I would write about them one day. In fact, under one form or another, whether I have liked it or not, I have written about them ever since, the straws from which I have made my bricks.

Spark, Muriel

1981
Loitering with Intent
2016
Ressenya
Baró González, Jana
Ed. cit
Loitering with Intent
London, Bodley Head, 1981
ISBN: 0-370-30900-6

biography

Dame Muriel Spark, born Muriel Camberg in Edinburgh in 1918, was a poet, critic, and award-winning novelist. Her conversion to Roman Catholicism allowed her to find a subject position she could comfortably write from while maintaining a taste for satire, for questioning norms and authorities, and a certain sense of perpetual exile. Her first novel, The Comforters, was published in 1957. At the time of her death in 2006 she had published twenty-two novels – including her most famous, The Prime of Miss Jean Brodie (1961) –, an autobiography, and many essays.

summary

Fleur Talbot, a successful writer, recalls the turning point of her professional life; the months when she finished her first novel and struggled to have it published while working as editor for the evil Sir Quentin Oliver and his Autobiographical Association. In this role she faces the impossibility of writing biographies that are frank, understandable, and interesting at the same time. While she grows as a professional, she realises that her employer is manipulating his followers into acting out the plot of her novel to its deathly end. With the help of well-chosen allies, however, she corners him and achieves success in the editorial world.

review

Throughout a novel in which the characters’ dependence on authorial intentions is distinctly marked and the plot is constantly undermined by prolepsis and analepsis that reveal major events, it becomes clear that the focus of the story – its source and its object – is its narrator, Fleur Talbot. Critics have pointed out the autobiographical elements in her characterisation, such as her Catholic faith, her vocation as a writer – a profession for which she often offers insight –, and the historical setting of the novel (London, 1950). It could be said, then, that Loitering with Intent is a self-conscious narrative, a meditation on the craft and responsibilities of authorship, its main concern being the potential of the act of writing to share, manipulate or violate a person’s intimacy. Many of Spark’s novels discuss the ethical implications of narrative itself, especially focusing on betrayed secrets and blackmailing.

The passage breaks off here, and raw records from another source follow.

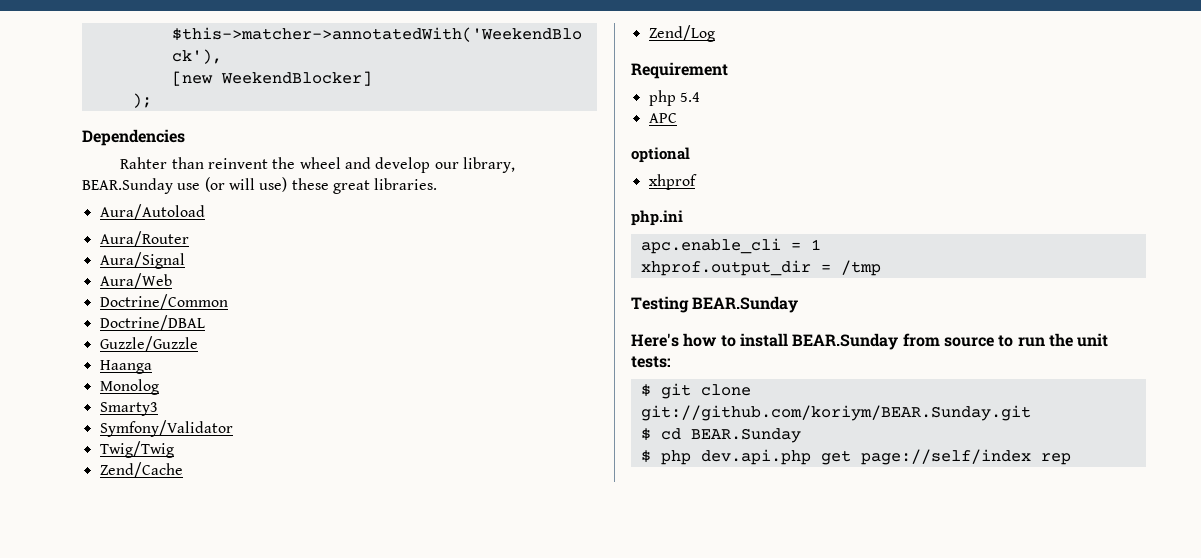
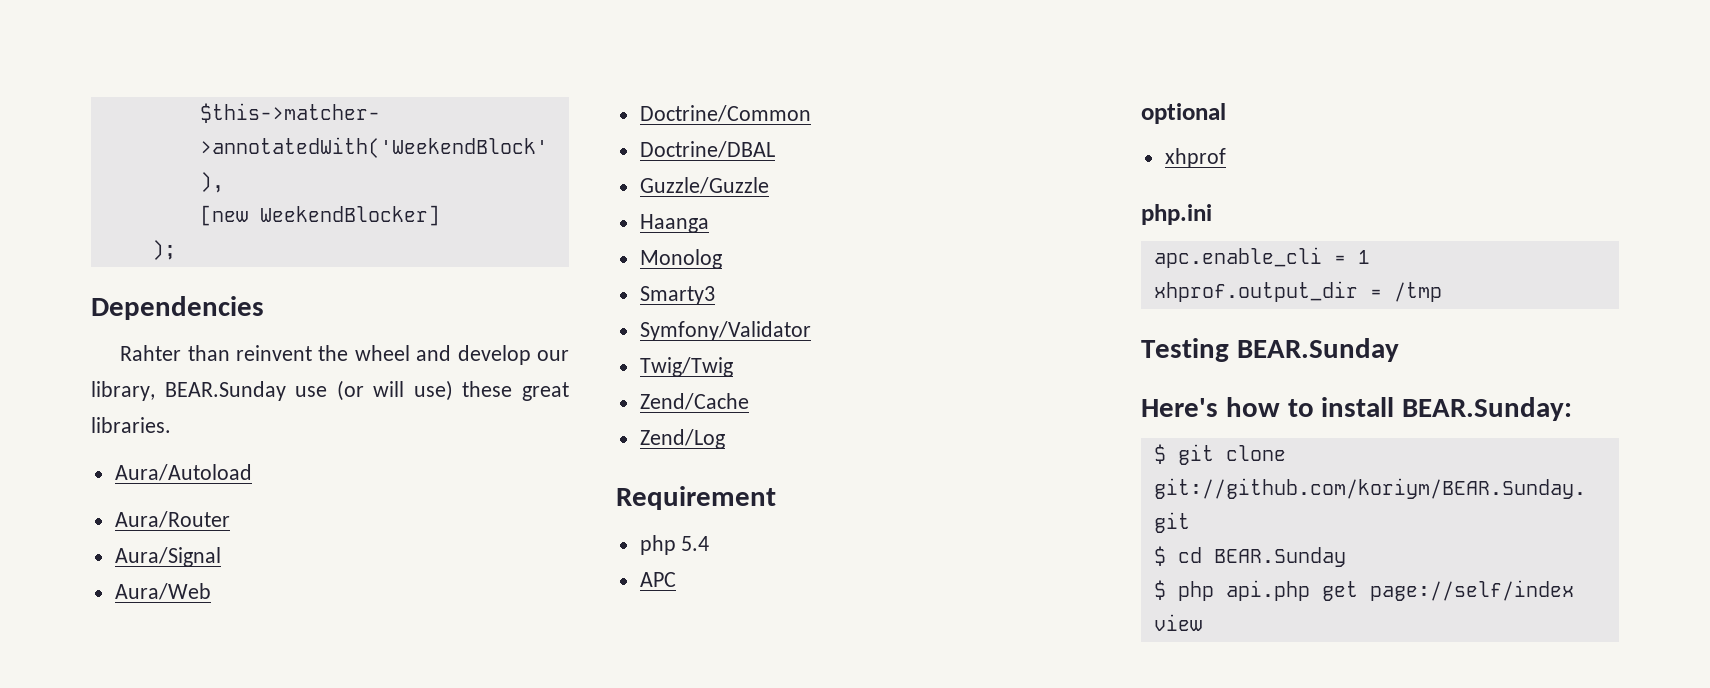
- Here's how to install BEAR.Sunday from source to run the unit tests:
+ Here's how to install BEAR.Sunday:
- $ php dev.api.php get page://self/index rep
+ $ php api.php get page://self/index view

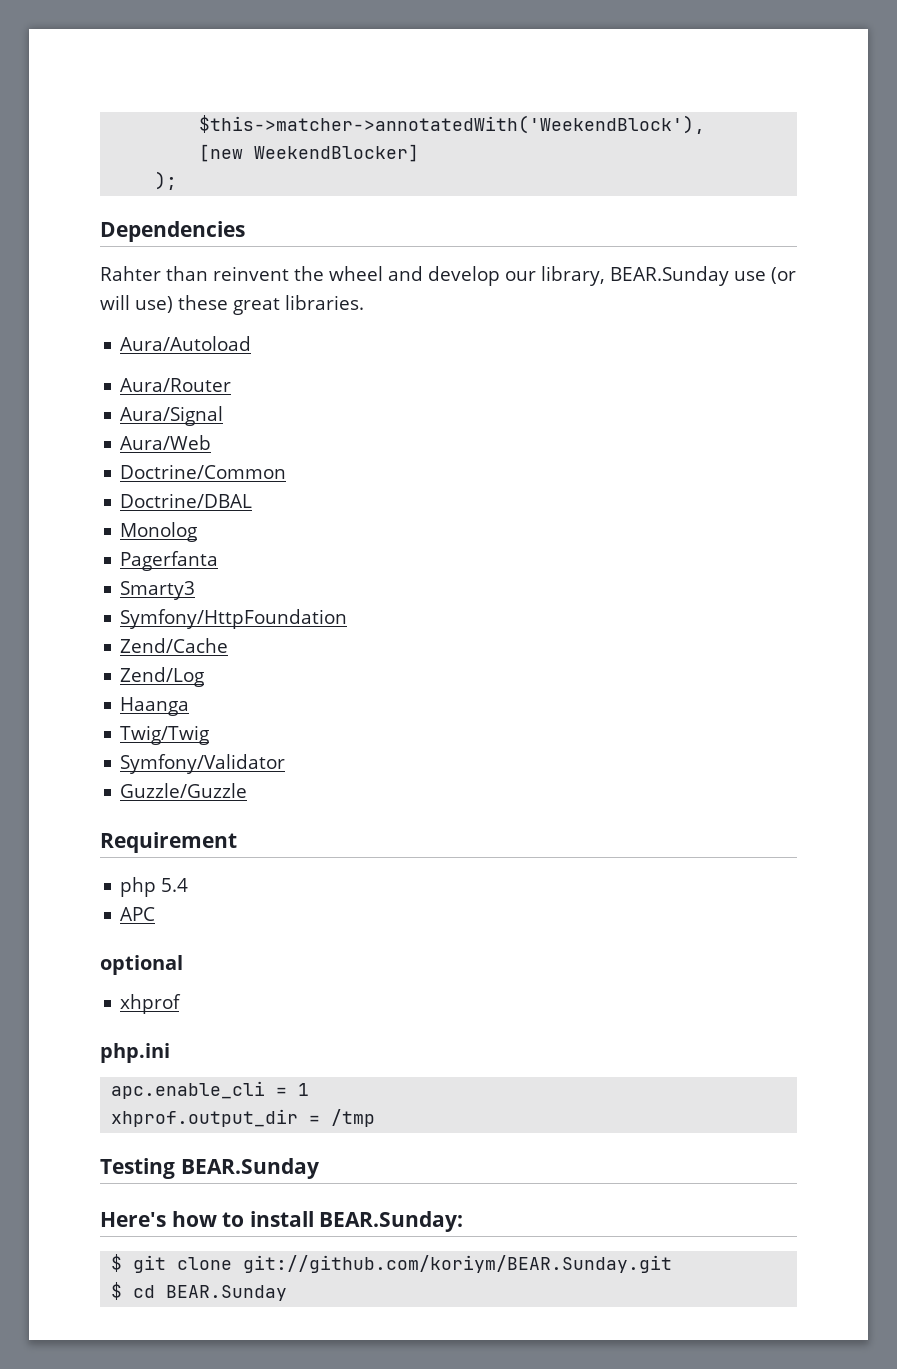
- Guzzle/Guzzle
- Haanga
  Monolog
+ Pagerfanta
- Symfony/Validator
- Twig/Twig
+ Symfony/HttpFoundation
+ Haanga
+ Twig/Twig
+ Symfony/Validator
+ Guzzle/Guzzle
- $ php api.php get page://self/index view

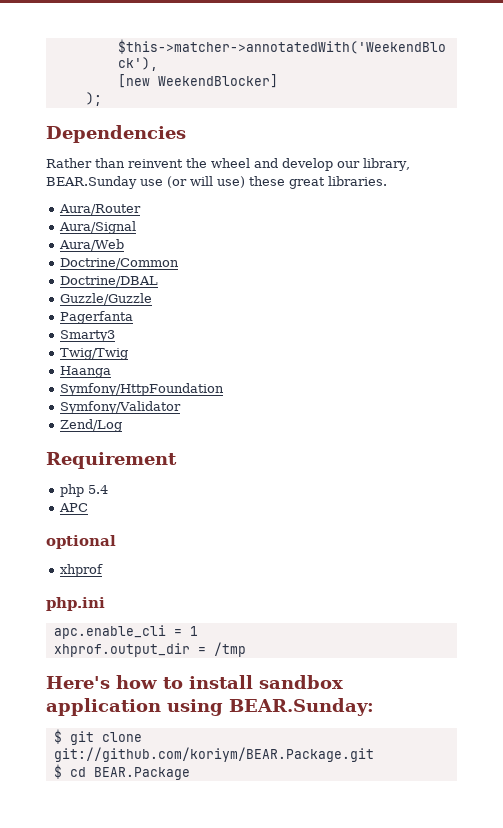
- Rahter than reinvent the wheel and develop our library, BEAR.Sunday use (or will use) these great libraries.
+ Rather than reinvent the wheel and develop our library, BEAR.Sunday use (or will use) these great libraries.
- Aura/Autoload
- Monolog
+ Guzzle/Guzzle
- Symfony/HttpFoundation
- Zend/Cache
- Zend/Log
+ Twig/Twig
- Twig/Twig
+ Symfony/HttpFoundation
- Guzzle/Guzzle
+ Zend/Log
- Testing BEAR.Sunday
- Here's how to install BEAR.Sunday:
+ Here's how to install sandbox application using BEAR.Sunday:
- $ git clone git://github.com/koriym/BEAR.Sunday.git
+ $ git clone git://github.com/koriym/BEAR.Package.git
- $ cd BEAR.Sunday
+ $ cd BEAR.Package

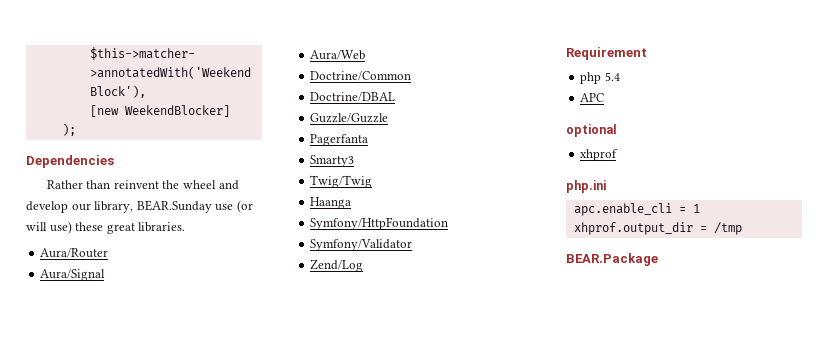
- Here's how to install sandbox application using BEAR.Sunday:
- $ git clone git://github.com/koriym/BEAR.Package.git
- $ cd BEAR.Package
+ BEAR.Package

Fleur is on the edge of becoming a published author, stepping out into public recognition. As she lives in a room that is not her own – her rent hangs by a thread – she works as an editor of autobiographies, which she alters for the sake of entertainment and readability. She joyfully breaks the pact of honesty implied by the genre, while her employer trespasses the privacy of the authors’ confessions using their secrets for his own gain. The division of public and private spheres is revealed as purely ideological, since the authors’ privacy is obliterated by the act of (re)writing and sharing. This is further complicated when her boss, the villain, steals Fleur’s novel – her private study is literally broken into – and deliberately acts out its plot. The possibility of real communication is questioned: understanding other people’s minds seems impossible, and attempting it results in a false feeling of shared intimacy which is shown as a means of manipulation. The autobiographers have no agency and no possibilities of reaching posterity; they are objects, not subjects. Their characterisation seems irrelevant beyond class commentary – they are all from the higher, educated classes, while clever Fleur lives in a relatively bohemian precariousness; it’s all about her “own potential self” (13).

The narrator inhabits the threshold of different groups. She’s not fully a part of the Autobiographical Association, since she’s only a soon-expelled employee; she’s not settled in the literary circle, as she’s not published yet; she seems detached from both men and women, to the point of being called unnatural. Her liminal situation, however, is what allows her to observe and develop her craft, and she repeatedly expresses her wonder at being “a woman and an artist in the twentieth century” (120). She reminisces from the future, in which she is a well-known writer, aware of her public image, and she expresses pride, vitality, and confidence. We are left with a tightly bound subject, unable to communicate except through the act of narration, but autonomous, dynamic, and able to inhabit all spheres of society – which seep seamlessly into one another – if only it is self-aware enough.

auto-poetics

But the power and influence of the creative arts is not to be belittled. I only say that the art and literature of sentiment and emotion, however beautiful in itself, however stirring in its depiction of actuality, has to go. It cheats us into a sense of involvement with life and society, but in reality it is a segregated activity. In its place I advocate the arts of satire and ridicule. And I see no other living art for the future. Ridicule is the only honourable weapon we have left. (“The Desegregation of Art” in Penelope Jardine (ed.), The Informed Air. Essays by Muriel Spark, New York, New Directions, 2014: 80).

critical bibliography

Gardiner, Michael and Willy Maley (eds.), The Edinburgh Companion to Muriel Spark, Edinburgh, Edinburgh University Press, 2010.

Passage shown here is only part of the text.